Scan the records for the string "Phone", then copy each line that has it.

━━━━━━

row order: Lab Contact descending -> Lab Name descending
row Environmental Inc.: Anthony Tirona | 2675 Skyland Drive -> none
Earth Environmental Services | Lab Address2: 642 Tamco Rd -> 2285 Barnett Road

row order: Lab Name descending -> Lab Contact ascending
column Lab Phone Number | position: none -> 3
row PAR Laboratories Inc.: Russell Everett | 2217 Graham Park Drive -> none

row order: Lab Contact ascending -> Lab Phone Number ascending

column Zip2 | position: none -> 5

━━━━━━

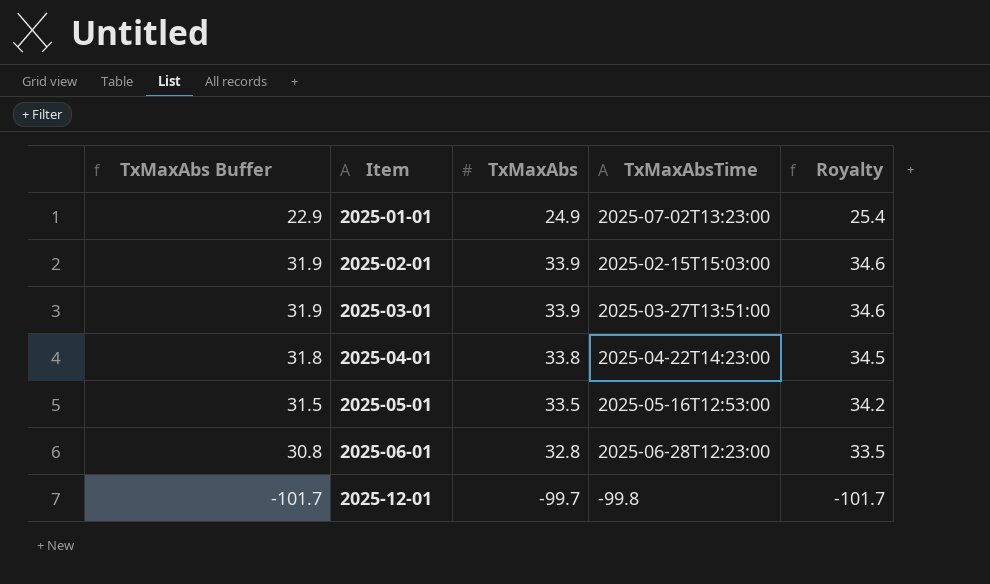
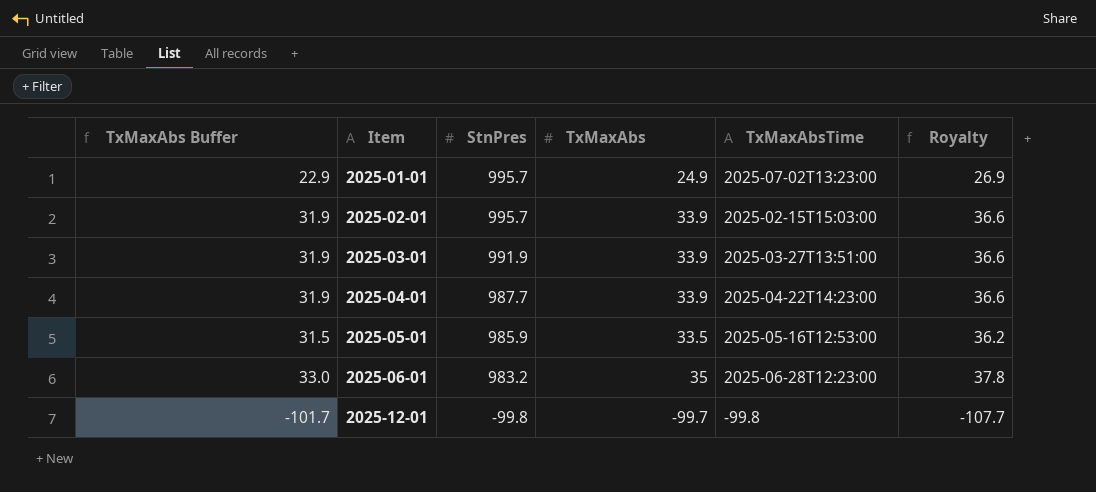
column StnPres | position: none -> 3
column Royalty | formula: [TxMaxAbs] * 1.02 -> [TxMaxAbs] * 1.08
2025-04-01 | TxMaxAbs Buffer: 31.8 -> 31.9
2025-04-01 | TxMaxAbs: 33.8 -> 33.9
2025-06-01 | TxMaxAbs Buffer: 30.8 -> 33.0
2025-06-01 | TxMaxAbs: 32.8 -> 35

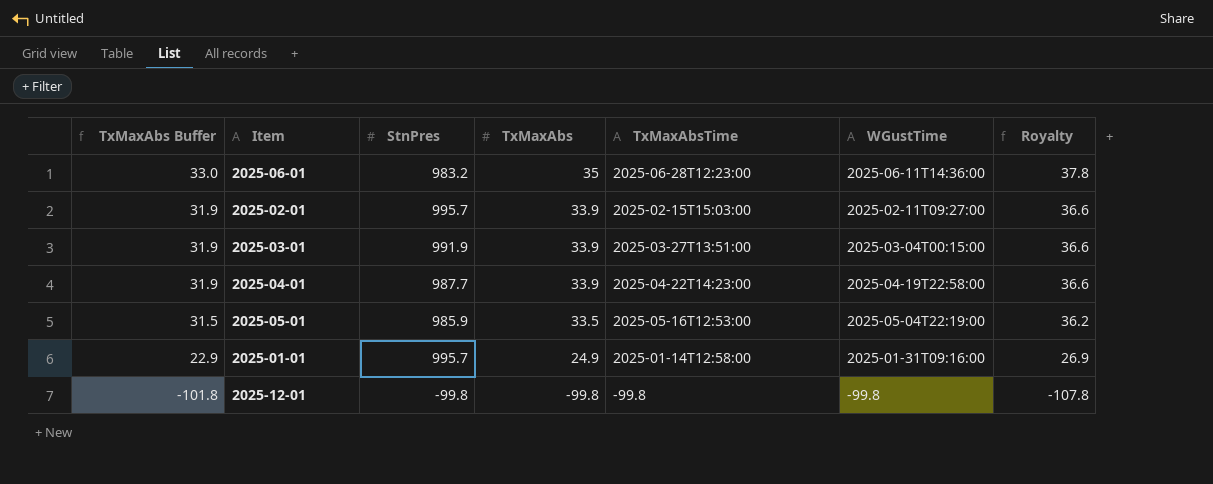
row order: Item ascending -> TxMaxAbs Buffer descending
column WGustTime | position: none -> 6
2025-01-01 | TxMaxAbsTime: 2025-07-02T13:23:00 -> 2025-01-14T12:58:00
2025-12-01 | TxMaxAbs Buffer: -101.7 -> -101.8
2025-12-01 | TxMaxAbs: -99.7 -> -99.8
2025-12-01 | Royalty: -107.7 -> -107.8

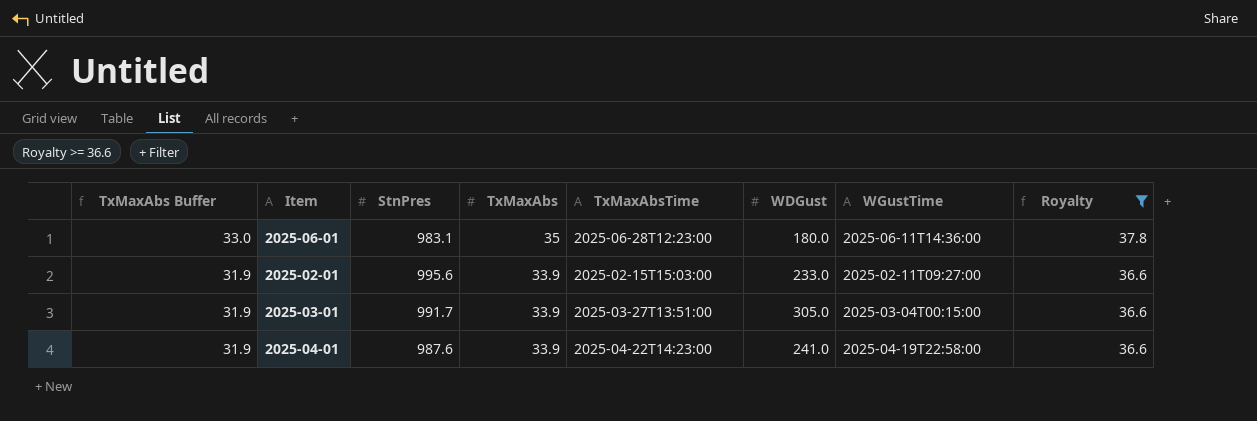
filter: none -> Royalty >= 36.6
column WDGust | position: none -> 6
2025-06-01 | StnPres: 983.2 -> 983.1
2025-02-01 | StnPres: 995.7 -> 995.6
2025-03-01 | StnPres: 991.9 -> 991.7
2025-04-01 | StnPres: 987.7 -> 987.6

━━━━━━

> _EXERCISE RESPONSE_
column Lab Phone Number | position: none -> 3
row order: Lab Contact ascending -> Lab Phone Number ascending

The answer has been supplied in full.